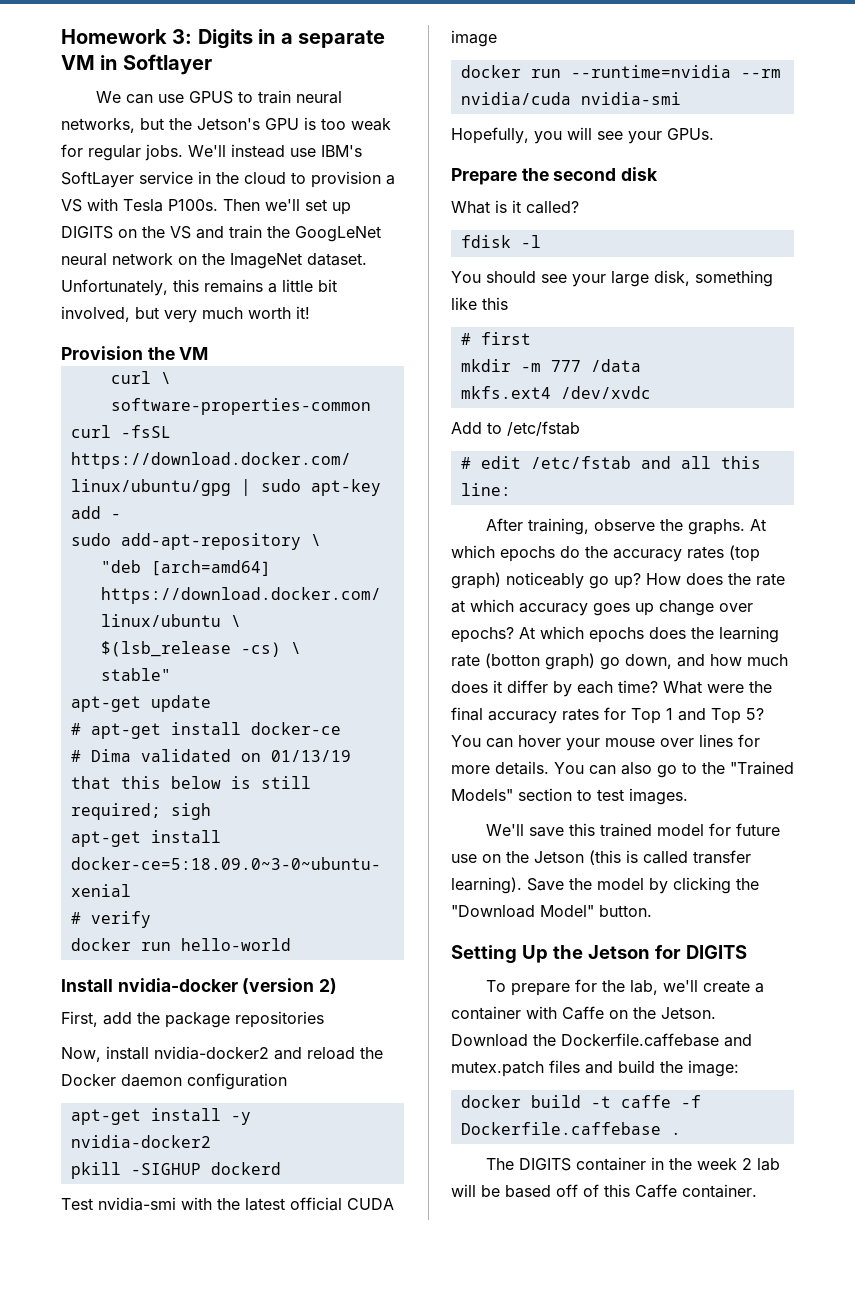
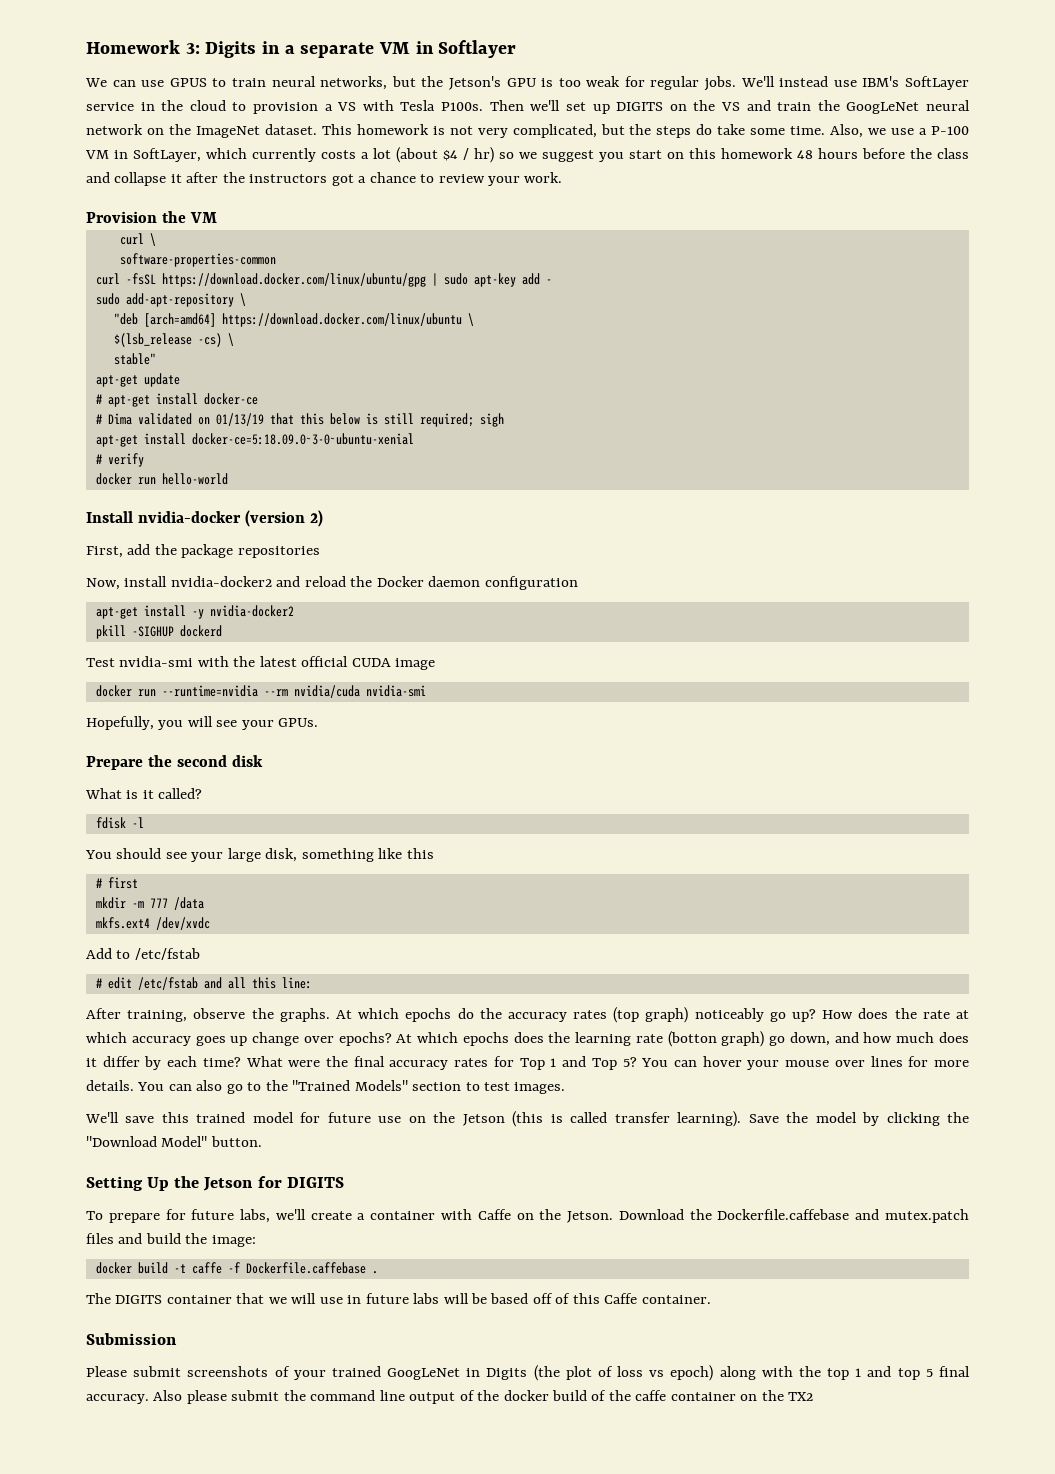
[61,279,337,296] [61,306,310,323] Unfortunately, this remains a little bit involved, but very much worth it! -> [321,124,970,138] [85,147,969,163] [86,172,563,186] This homework is not very complicated, but the steps do take some time. Also, we use a P-100 VM in SoftLayer, which currently costs a lot (about $4 / hr) so we suggest you start on this homework 48 hours before the class and collapse it after the instructors got a chance to review your work.
[601,980,658,995] the lab, -> [191,1209,271,1223] future labs,
[650,1157,780,1171] in the week 2 lab -> [236,1293,440,1304] that we will use in future labs
(757, 1191) none -> [86,1333,177,1345] [86,1365,970,1381] [86,1390,814,1404] // Submission // Please submit screenshots of your trained GoogLeNet in Digits (the plot of loss vs epoch) along with the top 1 and top 5 final accuracy. Also please submit the command line output of the docker build of the caffe container on the TX2

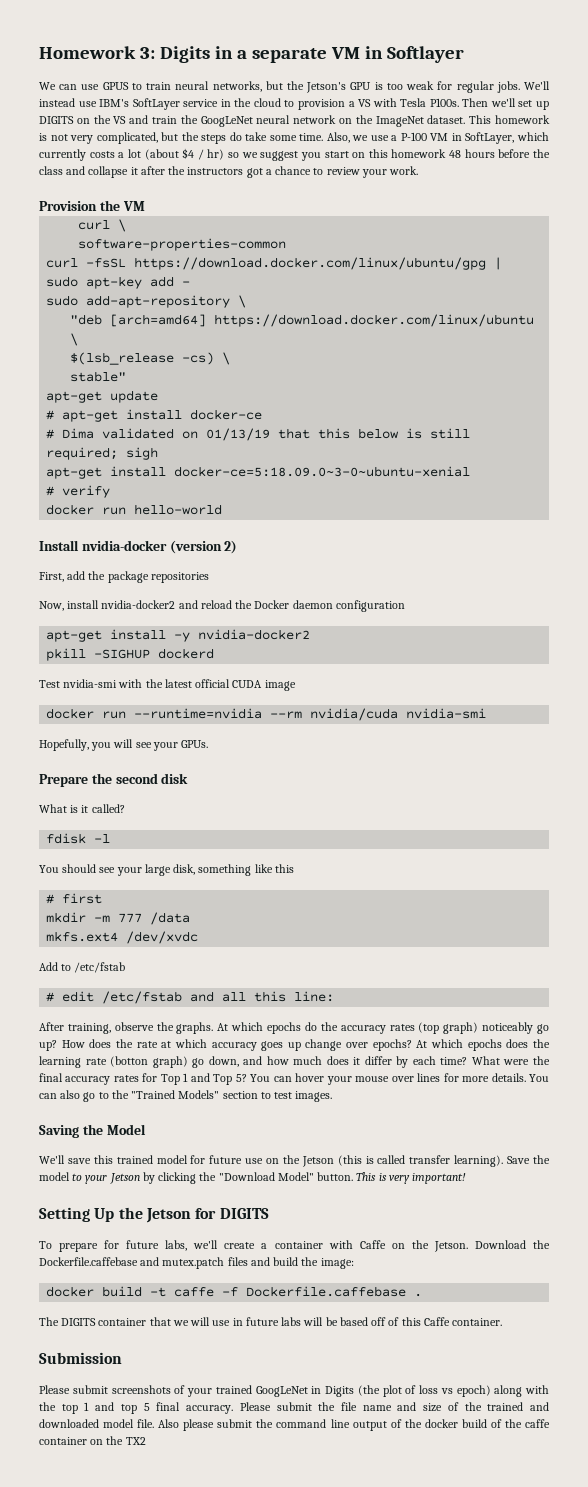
(566, 1088) none -> [39,1124,146,1138] // Saving the Model
(857, 1117) none -> [72,1173,140,1184] to your Jetson
(262, 1141) none -> [356,1172,467,1184] This is very important!
(149, 1399) none -> [239,1402,549,1412] [39,1419,155,1428] Please submit the file name and size of the trained and downloaded model file.

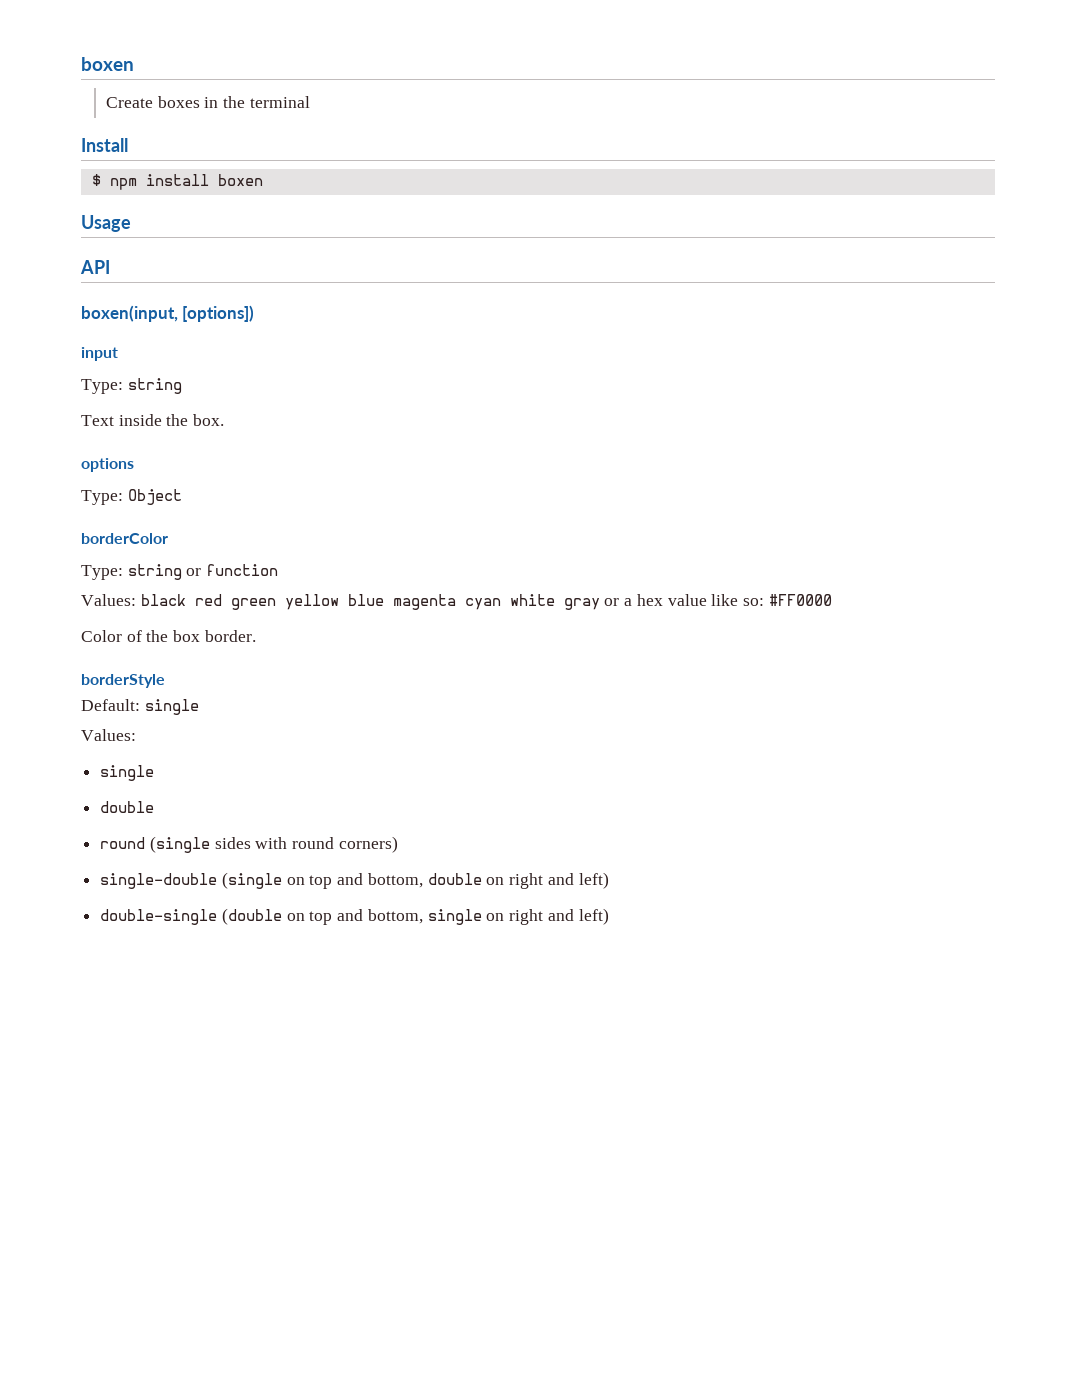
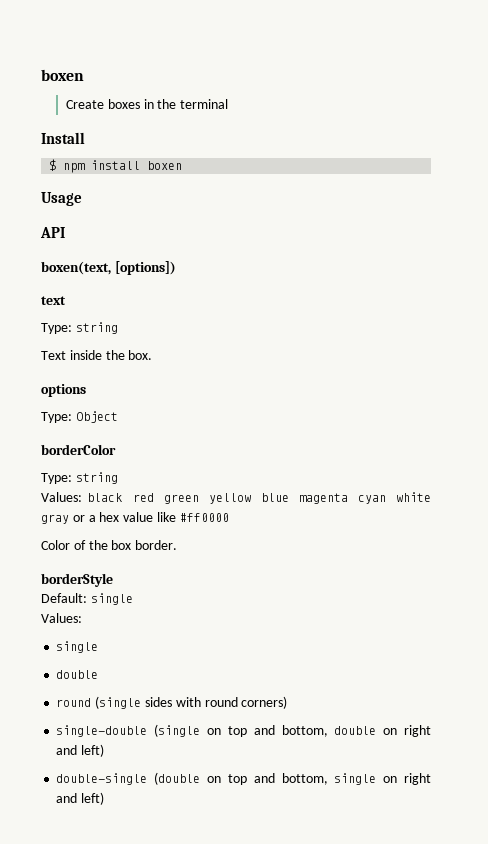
[81,305,178,322] boxen(input, -> [41,261,111,275] boxen(text,
[81,347,118,361] input -> [41,296,66,305] text
[186,564,279,576] or function -> (118, 478) none
[743,594,832,606] so: #FF0000 -> [179,513,229,522] #ff0000

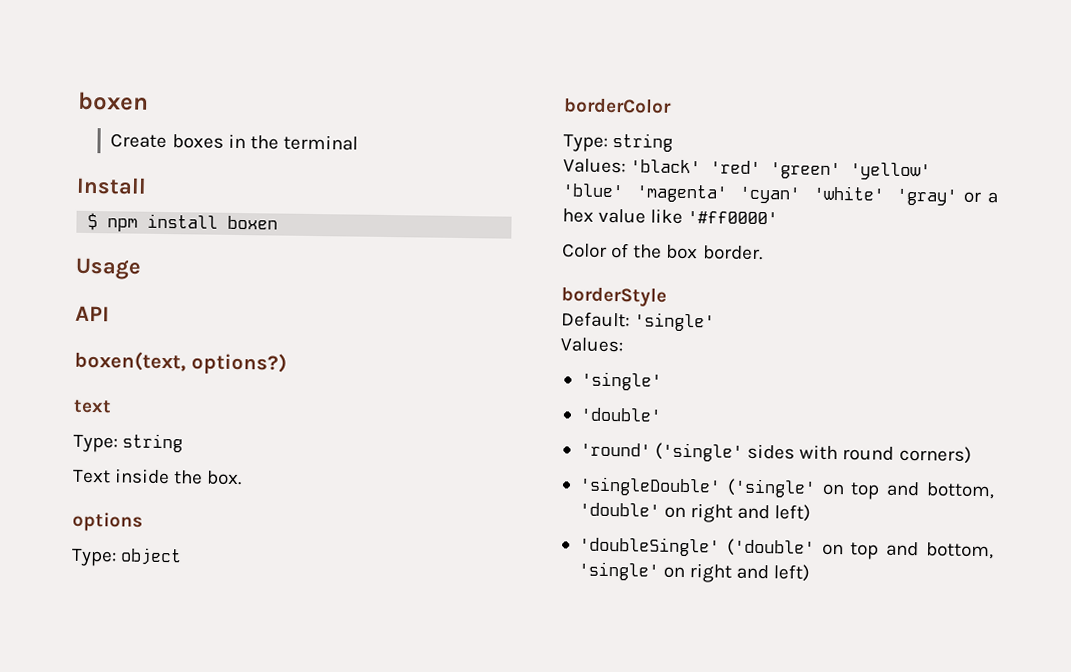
[114,261,176,275] [options]) -> [190,352,287,375] options?)
[75,411,118,423] Object -> [120,547,183,566] object
[87,492,432,504] [41,514,69,524] black red green yellow blue magenta cyan white gray -> [630,159,932,181] [562,183,959,206] 'black' 'red' 'green' 'yellow' 'blue' 'magenta' 'cyan' 'white' 'gray'
[179,513,229,522] #ff0000 -> [687,211,779,225] '#ff0000'
[90,593,133,605] single -> [634,312,716,332] 'single'
[56,641,99,653] [56,670,99,679] [56,696,142,709] single // double // round (single -> [580,371,662,391] [579,407,662,422] [579,442,744,462] 'single' // 'double' // 'round' ('single'
[56,724,377,737] single-double (single on top and bottom, double -> [578,476,995,500] [578,502,660,517] 'singleDouble' ('single' on top and bottom, 'double'
[56,772,377,785] double-single (double on top and bottom, single -> [578,536,994,560] [577,561,659,581] 'doubleSingle' ('double' on top and bottom, 'single'

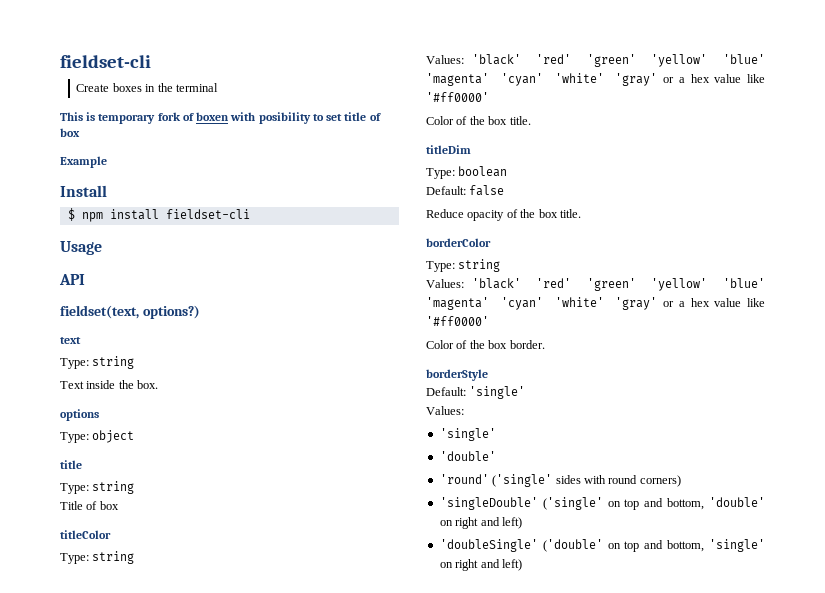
[77,91,149,111] boxen -> [60,55,151,68] fieldset-cli
(358, 142) none -> [60,112,381,124] [60,128,80,137] [60,156,107,168] // This is temporary fork of boxen with posibility to set title of box // Example
[227,215,279,230] boxen -> [165,209,250,219] fieldset-cli
[74,350,186,372] boxen(text, -> [60,305,139,319] fieldset(text,
(183, 556) none -> [60,460,82,469] [60,481,135,494] [60,501,119,510] [60,530,111,539] [60,551,135,564] [426,54,765,67] [426,73,765,86] [426,92,489,102] [426,116,531,125] [426,145,471,154] [426,166,508,179] [426,185,505,196] [426,209,581,221] // title // Type: string // Title of box // titleColor // Type: string // Values: 'black' 'red' 'green' 'yellow' 'blue' 'magenta' 'cyan' 'white' 'gray' or a hex value like '#ff0000' // Color of the box title. // titleDim // Type: boolean // Default: false // Reduce opacity of the box title.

* _What you have to do_
Where in the entries does the word "magenta" occur? Copy out each line that has it.

* _Task solution_
[87,492,432,504] [41,514,69,524] black red green yellow blue magenta cyan white gray -> [630,159,932,181] [562,183,959,206] 'black' 'red' 'green' 'yellow' 'blue' 'magenta' 'cyan' 'white' 'gray'
(183, 556) none -> [60,460,82,469] [60,481,135,494] [60,501,119,510] [60,530,111,539] [60,551,135,564] [426,54,765,67] [426,73,765,86] [426,92,489,102] [426,116,531,125] [426,145,471,154] [426,166,508,179] [426,185,505,196] [426,209,581,221] // title // Type: string // Title of box // titleColor // Type: string // Values: 'black' 'red' 'green' 'yellow' 'blue' 'magenta' 'cyan' 'white' 'gray' or a hex value like '#ff0000' // Color of the box title. // titleDim // Type: boolean // Default: false // Reduce opacity of the box title.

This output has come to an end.